**EXERCISE DATA**
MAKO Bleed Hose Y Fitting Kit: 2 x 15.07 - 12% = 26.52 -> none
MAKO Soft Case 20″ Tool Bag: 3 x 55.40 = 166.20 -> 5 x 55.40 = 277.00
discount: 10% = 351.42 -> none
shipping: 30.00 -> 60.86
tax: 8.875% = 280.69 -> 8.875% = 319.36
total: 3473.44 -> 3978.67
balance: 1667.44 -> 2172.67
...
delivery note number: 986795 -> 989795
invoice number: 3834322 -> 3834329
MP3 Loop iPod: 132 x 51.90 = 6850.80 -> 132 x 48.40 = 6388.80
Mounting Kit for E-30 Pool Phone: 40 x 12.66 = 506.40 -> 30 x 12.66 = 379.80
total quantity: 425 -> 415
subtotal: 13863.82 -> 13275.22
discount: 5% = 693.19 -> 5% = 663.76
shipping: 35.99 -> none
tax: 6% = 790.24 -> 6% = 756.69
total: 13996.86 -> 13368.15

**WHAT THE TASK REQUIRES**
Working from the material above, retype exactly the lines from the one with "subtotal: 13863.82 -> 13275.22" through the one with "total: 13996.86 -> 13368.15", both included, and only those lines.

**ANSWER FOR THE TASK**
subtotal: 13863.82 -> 13275.22
discount: 5% = 693.19 -> 5% = 663.76
shipping: 35.99 -> none
tax: 6% = 790.24 -> 6% = 756.69
total: 13996.86 -> 13368.15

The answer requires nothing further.